TASK TO COMPLETE:
Copy out each line of the data that contains "beautiful".

DATA EXCERPTS:

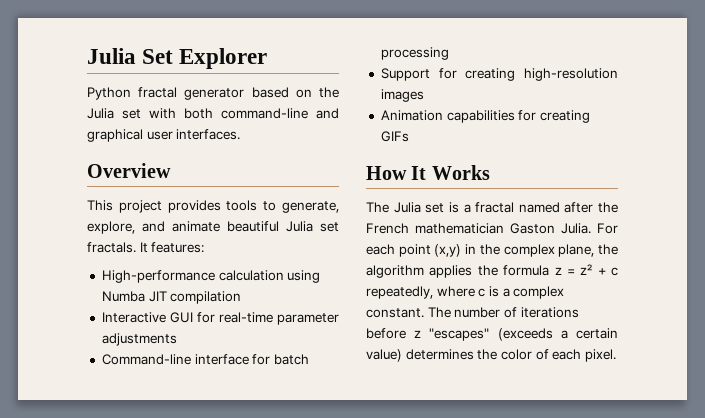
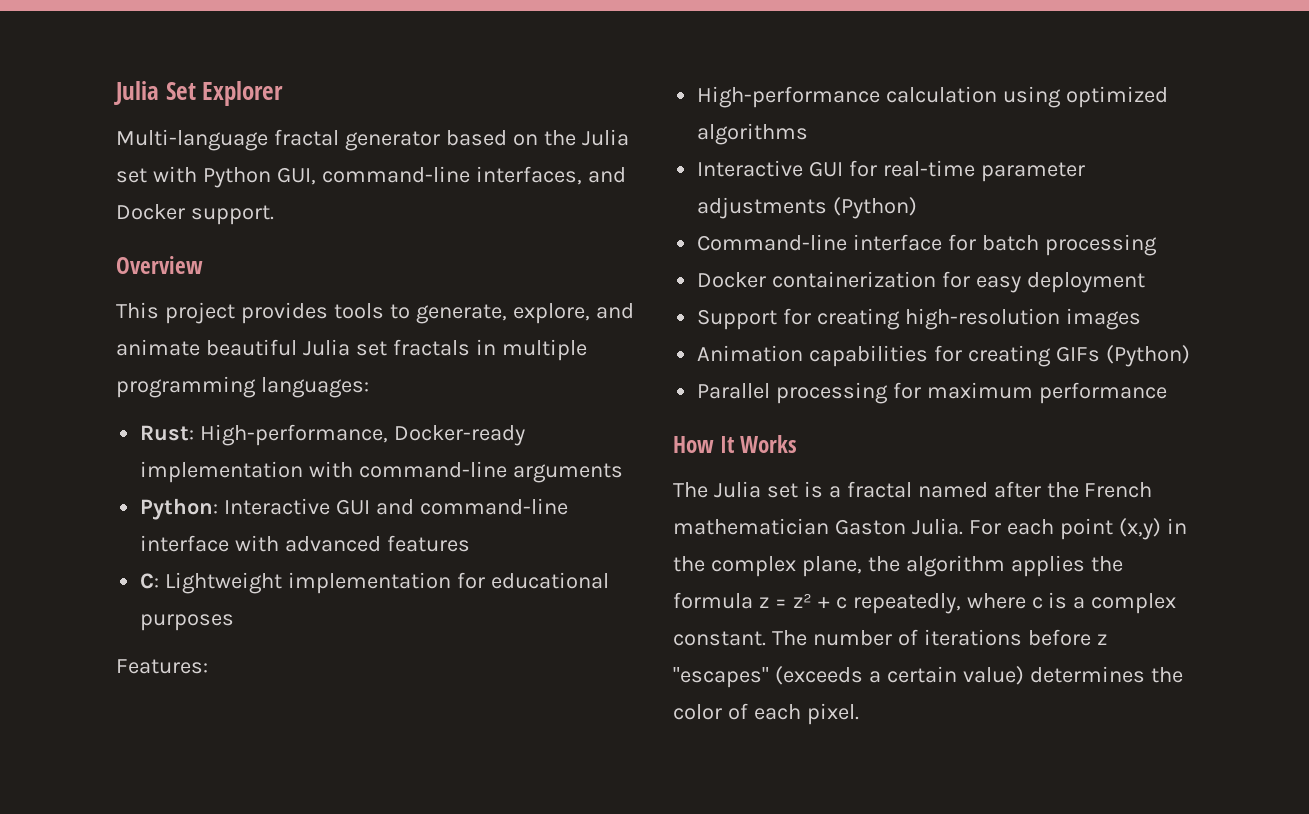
- Python fractal generator based on the Julia set with both command-line and graphical user interfaces.
+ Multi-language fractal generator based on the Julia set with Python GUI, command-line interfaces, and Docker support.
- This project provides tools to generate, explore, and animate beautiful Julia set fractals. It features:
+ This project provides tools to generate, explore, and animate beautiful Julia set fractals in multiple programming languages:
+ Rust: High-performance, Docker-ready implementation with command-line arguments
+ Python: Interactive GUI and command-line interface with advanced features
+ C: Lightweight implementation for educational purposes
+ Features:
- High-performance calculation using Numba JIT compilation
+ High-performance calculation using optimized algorithms
- Interactive GUI for real-time parameter adjustments
+ Interactive GUI for real-time parameter adjustments (Python)
+ Docker containerization for easy deployment
- Animation capabilities for creating GIFs
+ Animation capabilities for creating GIFs (Python)
+ Parallel processing for maximum performance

ANSWER TO THE PROBLEM:
- This project provides tools to generate, explore, and animate beautiful Julia set fractals. It features:
+ This project provides tools to generate, explore, and animate beautiful Julia set fractals in multiple programming languages:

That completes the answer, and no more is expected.